**PROBLEM:** Return every line from the records below that has the word "radius".
-- MATERIALS PROVIDED follows --
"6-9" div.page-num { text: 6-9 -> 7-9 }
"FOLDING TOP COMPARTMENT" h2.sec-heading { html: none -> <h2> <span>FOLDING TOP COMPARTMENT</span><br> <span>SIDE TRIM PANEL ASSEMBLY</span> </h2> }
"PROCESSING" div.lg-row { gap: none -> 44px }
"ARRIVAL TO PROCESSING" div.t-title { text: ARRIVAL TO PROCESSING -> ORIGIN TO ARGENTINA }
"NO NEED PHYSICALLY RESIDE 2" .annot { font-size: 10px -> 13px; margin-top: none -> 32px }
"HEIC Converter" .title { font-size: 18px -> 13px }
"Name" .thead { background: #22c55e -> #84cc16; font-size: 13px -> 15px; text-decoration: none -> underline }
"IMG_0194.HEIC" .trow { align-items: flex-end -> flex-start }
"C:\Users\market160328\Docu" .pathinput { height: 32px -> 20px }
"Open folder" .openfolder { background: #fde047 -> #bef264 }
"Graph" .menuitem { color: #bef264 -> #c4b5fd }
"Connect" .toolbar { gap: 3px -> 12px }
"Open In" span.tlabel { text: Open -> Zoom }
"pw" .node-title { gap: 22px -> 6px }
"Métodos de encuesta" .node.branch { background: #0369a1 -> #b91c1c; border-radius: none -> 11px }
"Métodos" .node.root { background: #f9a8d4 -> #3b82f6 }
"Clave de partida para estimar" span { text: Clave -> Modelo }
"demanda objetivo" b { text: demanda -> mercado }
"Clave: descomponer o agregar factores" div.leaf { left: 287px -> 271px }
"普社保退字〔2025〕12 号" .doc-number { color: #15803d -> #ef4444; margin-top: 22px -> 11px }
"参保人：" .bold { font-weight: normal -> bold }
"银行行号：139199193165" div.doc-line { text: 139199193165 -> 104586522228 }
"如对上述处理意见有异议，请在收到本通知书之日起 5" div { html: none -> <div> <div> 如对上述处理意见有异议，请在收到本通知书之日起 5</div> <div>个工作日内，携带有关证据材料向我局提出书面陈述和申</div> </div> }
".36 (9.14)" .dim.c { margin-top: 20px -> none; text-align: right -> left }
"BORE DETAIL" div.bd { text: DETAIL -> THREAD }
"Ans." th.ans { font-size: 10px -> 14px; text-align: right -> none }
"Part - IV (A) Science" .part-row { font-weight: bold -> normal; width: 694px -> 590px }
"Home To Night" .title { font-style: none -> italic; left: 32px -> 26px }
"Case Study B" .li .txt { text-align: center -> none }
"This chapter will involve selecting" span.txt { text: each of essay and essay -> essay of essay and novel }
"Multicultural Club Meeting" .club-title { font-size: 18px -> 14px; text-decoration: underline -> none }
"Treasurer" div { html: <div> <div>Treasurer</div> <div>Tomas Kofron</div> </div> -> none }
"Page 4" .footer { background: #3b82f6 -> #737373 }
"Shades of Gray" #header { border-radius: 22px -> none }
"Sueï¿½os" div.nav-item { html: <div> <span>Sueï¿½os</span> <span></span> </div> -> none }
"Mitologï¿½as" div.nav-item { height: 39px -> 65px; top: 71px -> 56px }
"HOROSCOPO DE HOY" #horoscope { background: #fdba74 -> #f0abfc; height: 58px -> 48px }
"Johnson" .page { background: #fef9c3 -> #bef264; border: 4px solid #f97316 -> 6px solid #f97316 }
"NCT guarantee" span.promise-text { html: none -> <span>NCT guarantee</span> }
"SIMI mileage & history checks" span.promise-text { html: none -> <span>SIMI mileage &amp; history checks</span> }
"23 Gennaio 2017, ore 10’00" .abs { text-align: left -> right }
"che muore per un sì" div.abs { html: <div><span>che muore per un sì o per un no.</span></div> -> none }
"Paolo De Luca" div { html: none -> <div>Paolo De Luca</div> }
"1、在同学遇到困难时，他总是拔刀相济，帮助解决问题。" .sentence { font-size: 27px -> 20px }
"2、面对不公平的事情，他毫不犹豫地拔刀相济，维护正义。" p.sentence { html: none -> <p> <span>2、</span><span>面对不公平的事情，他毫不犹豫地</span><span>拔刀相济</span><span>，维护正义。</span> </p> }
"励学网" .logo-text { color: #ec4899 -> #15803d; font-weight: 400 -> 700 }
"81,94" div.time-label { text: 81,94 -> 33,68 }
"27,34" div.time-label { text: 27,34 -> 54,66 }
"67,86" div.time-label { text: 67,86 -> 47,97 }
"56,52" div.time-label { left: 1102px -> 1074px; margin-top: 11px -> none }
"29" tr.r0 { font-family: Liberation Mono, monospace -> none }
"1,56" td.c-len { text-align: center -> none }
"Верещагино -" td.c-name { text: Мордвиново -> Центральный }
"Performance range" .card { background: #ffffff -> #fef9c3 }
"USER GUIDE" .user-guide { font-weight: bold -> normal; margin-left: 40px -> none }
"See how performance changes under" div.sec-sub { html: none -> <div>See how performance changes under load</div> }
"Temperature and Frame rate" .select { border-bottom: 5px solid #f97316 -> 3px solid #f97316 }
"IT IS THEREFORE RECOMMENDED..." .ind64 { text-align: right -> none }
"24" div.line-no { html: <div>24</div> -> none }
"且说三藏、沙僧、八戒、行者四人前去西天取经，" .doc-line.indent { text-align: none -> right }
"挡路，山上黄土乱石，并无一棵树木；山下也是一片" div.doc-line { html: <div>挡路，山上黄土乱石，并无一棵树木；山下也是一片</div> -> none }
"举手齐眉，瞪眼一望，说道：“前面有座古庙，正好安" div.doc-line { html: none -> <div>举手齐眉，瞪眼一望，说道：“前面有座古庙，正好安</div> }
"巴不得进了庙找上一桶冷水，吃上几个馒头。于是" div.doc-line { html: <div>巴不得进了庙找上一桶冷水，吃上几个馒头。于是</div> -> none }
-- MATERIALS PROVIDED concluded --
**ANSWER TO THE PROBLEM:**
"Métodos de encuesta" .node.branch { background: #0369a1 -> #b91c1c; border-radius: none -> 11px }
"Shades of Gray" #header { border-radius: 22px -> none }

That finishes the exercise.